▸ DIRECTIONS FOR THIS TASK: Set down all of the records word for word.
Content starts
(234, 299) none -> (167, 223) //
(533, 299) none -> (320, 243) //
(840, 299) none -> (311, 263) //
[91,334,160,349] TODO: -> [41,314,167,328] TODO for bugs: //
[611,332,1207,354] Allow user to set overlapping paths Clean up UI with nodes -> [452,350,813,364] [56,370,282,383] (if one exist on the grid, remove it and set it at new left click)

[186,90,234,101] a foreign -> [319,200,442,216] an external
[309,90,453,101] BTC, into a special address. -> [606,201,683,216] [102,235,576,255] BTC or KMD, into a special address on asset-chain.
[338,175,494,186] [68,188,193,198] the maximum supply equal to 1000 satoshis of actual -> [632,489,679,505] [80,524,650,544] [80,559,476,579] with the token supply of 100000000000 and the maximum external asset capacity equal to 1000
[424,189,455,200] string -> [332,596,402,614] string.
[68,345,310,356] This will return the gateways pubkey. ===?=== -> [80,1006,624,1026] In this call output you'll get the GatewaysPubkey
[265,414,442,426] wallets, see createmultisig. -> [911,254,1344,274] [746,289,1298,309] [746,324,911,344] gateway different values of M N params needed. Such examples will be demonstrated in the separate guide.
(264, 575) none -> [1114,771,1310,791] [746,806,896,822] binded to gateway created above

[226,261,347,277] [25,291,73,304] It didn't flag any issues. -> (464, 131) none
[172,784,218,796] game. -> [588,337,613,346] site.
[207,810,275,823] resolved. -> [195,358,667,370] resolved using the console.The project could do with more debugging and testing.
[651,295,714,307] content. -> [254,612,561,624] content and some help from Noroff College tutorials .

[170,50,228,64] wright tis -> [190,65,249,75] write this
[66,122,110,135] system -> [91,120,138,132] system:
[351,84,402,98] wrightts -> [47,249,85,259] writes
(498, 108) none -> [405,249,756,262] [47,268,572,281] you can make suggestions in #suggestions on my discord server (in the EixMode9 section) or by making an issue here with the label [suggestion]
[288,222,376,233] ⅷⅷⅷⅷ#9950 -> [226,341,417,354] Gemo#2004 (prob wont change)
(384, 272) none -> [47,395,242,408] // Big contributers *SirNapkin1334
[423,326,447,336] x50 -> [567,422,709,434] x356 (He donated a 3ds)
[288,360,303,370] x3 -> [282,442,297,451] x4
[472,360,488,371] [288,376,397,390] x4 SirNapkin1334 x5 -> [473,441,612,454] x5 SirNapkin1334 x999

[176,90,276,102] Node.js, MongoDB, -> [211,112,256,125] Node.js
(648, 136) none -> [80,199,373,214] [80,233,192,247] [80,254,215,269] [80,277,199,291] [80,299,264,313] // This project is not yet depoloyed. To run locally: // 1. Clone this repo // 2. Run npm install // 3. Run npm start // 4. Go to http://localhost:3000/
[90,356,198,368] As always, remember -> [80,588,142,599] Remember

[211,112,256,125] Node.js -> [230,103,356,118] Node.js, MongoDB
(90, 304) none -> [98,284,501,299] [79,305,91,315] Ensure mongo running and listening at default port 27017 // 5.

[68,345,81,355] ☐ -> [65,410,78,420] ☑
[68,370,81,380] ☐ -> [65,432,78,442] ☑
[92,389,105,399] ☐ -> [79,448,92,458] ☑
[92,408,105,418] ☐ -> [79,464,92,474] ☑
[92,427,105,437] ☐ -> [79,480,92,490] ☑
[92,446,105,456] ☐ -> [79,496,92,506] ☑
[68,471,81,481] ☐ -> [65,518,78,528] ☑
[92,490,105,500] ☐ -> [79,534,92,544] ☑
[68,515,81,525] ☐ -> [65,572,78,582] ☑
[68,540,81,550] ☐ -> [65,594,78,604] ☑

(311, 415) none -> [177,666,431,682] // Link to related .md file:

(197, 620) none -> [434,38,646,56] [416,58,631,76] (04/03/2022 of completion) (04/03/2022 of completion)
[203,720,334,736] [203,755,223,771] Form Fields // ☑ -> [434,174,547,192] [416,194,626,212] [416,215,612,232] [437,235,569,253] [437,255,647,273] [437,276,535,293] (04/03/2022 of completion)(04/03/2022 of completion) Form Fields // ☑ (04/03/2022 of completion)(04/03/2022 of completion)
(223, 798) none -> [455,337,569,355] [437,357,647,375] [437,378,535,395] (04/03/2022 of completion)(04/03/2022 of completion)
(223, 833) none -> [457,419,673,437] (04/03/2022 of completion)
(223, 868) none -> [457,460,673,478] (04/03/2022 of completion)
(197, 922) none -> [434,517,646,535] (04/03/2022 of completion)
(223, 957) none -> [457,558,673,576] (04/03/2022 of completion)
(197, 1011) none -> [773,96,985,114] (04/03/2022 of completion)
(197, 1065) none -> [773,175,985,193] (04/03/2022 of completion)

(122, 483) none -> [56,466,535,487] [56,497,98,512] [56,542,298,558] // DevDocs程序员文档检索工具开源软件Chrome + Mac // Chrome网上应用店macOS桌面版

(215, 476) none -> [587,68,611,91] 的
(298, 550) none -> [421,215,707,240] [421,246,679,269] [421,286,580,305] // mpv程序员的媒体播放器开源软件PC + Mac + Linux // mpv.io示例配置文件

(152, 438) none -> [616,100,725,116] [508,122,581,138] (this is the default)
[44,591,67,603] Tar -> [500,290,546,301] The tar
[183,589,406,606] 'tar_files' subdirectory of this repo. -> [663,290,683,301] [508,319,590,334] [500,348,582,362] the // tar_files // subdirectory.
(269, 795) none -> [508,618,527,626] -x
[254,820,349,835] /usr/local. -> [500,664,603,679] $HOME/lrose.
Content ends
▸ REPLY TO THE TASK:
(234, 299) none -> (167, 223) //
(533, 299) none -> (320, 243) //
(840, 299) none -> (311, 263) //
[91,334,160,349] TODO: -> [41,314,167,328] TODO for bugs: //
[611,332,1207,354] Allow user to set overlapping paths Clean up UI with nodes -> [452,350,813,364] [56,370,282,383] (if one exist on the grid, remove it and set it at new left click)

[186,90,234,101] a foreign -> [319,200,442,216] an external
[309,90,453,101] BTC, into a special address. -> [606,201,683,216] [102,235,576,255] BTC or KMD, into a special address on asset-chain.
[338,175,494,186] [68,188,193,198] the maximum supply equal to 1000 satoshis of actual -> [632,489,679,505] [80,524,650,544] [80,559,476,579] with the token supply of 100000000000 and the maximum external asset capacity equal to 1000
[424,189,455,200] string -> [332,596,402,614] string.
[68,345,310,356] This will return the gateways pubkey. ===?=== -> [80,1006,624,1026] In this call output you'll get the GatewaysPubkey
[265,414,442,426] wallets, see createmultisig. -> [911,254,1344,274] [746,289,1298,309] [746,324,911,344] gateway different values of M N params needed. Such examples will be demonstrated in the separate guide.
(264, 575) none -> [1114,771,1310,791] [746,806,896,822] binded to gateway created above

[226,261,347,277] [25,291,73,304] It didn't flag any issues. -> (464, 131) none
[172,784,218,796] game. -> [588,337,613,346] site.
[207,810,275,823] resolved. -> [195,358,667,370] resolved using the console.The project could do with more debugging and testing.
[651,295,714,307] content. -> [254,612,561,624] content and some help from Noroff College tutorials .

[170,50,228,64] wright tis -> [190,65,249,75] write this
[66,122,110,135] system -> [91,120,138,132] system:
[351,84,402,98] wrightts -> [47,249,85,259] writes
(498, 108) none -> [405,249,756,262] [47,268,572,281] you can make suggestions in #suggestions on my discord server (in the EixMode9 section) or by making an issue here with the label [suggestion]
[288,222,376,233] ⅷⅷⅷⅷ#9950 -> [226,341,417,354] Gemo#2004 (prob wont change)
(384, 272) none -> [47,395,242,408] // Big contributers *SirNapkin1334
[423,326,447,336] x50 -> [567,422,709,434] x356 (He donated a 3ds)
[288,360,303,370] x3 -> [282,442,297,451] x4
[472,360,488,371] [288,376,397,390] x4 SirNapkin1334 x5 -> [473,441,612,454] x5 SirNapkin1334 x999

[176,90,276,102] Node.js, MongoDB, -> [211,112,256,125] Node.js
(648, 136) none -> [80,199,373,214] [80,233,192,247] [80,254,215,269] [80,277,199,291] [80,299,264,313] // This project is not yet depoloyed. To run locally: // 1. Clone this repo // 2. Run npm install // 3. Run npm start // 4. Go to http://localhost:3000/
[90,356,198,368] As always, remember -> [80,588,142,599] Remember

[211,112,256,125] Node.js -> [230,103,356,118] Node.js, MongoDB
(90, 304) none -> [98,284,501,299] [79,305,91,315] Ensure mongo running and listening at default port 27017 // 5.

[68,345,81,355] ☐ -> [65,410,78,420] ☑
[68,370,81,380] ☐ -> [65,432,78,442] ☑
[92,389,105,399] ☐ -> [79,448,92,458] ☑
[92,408,105,418] ☐ -> [79,464,92,474] ☑
[92,427,105,437] ☐ -> [79,480,92,490] ☑
[92,446,105,456] ☐ -> [79,496,92,506] ☑
[68,471,81,481] ☐ -> [65,518,78,528] ☑
[92,490,105,500] ☐ -> [79,534,92,544] ☑
[68,515,81,525] ☐ -> [65,572,78,582] ☑
[68,540,81,550] ☐ -> [65,594,78,604] ☑

(311, 415) none -> [177,666,431,682] // Link to related .md file:

(197, 620) none -> [434,38,646,56] [416,58,631,76] (04/03/2022 of completion) (04/03/2022 of completion)
[203,720,334,736] [203,755,223,771] Form Fields // ☑ -> [434,174,547,192] [416,194,626,212] [416,215,612,232] [437,235,569,253] [437,255,647,273] [437,276,535,293] (04/03/2022 of completion)(04/03/2022 of completion) Form Fields // ☑ (04/03/2022 of completion)(04/03/2022 of completion)
(223, 798) none -> [455,337,569,355] [437,357,647,375] [437,378,535,395] (04/03/2022 of completion)(04/03/2022 of completion)
(223, 833) none -> [457,419,673,437] (04/03/2022 of completion)
(223, 868) none -> [457,460,673,478] (04/03/2022 of completion)
(197, 922) none -> [434,517,646,535] (04/03/2022 of completion)
(223, 957) none -> [457,558,673,576] (04/03/2022 of completion)
(197, 1011) none -> [773,96,985,114] (04/03/2022 of completion)
(197, 1065) none -> [773,175,985,193] (04/03/2022 of completion)

(122, 483) none -> [56,466,535,487] [56,497,98,512] [56,542,298,558] // DevDocs程序员文档检索工具开源软件Chrome + Mac // Chrome网上应用店macOS桌面版

(215, 476) none -> [587,68,611,91] 的
(298, 550) none -> [421,215,707,240] [421,246,679,269] [421,286,580,305] // mpv程序员的媒体播放器开源软件PC + Mac + Linux // mpv.io示例配置文件

(152, 438) none -> [616,100,725,116] [508,122,581,138] (this is the default)
[44,591,67,603] Tar -> [500,290,546,301] The tar
[183,589,406,606] 'tar_files' subdirectory of this repo. -> [663,290,683,301] [508,319,590,334] [500,348,582,362] the // tar_files // subdirectory.
(269, 795) none -> [508,618,527,626] -x
[254,820,349,835] /usr/local. -> [500,664,603,679] $HOME/lrose.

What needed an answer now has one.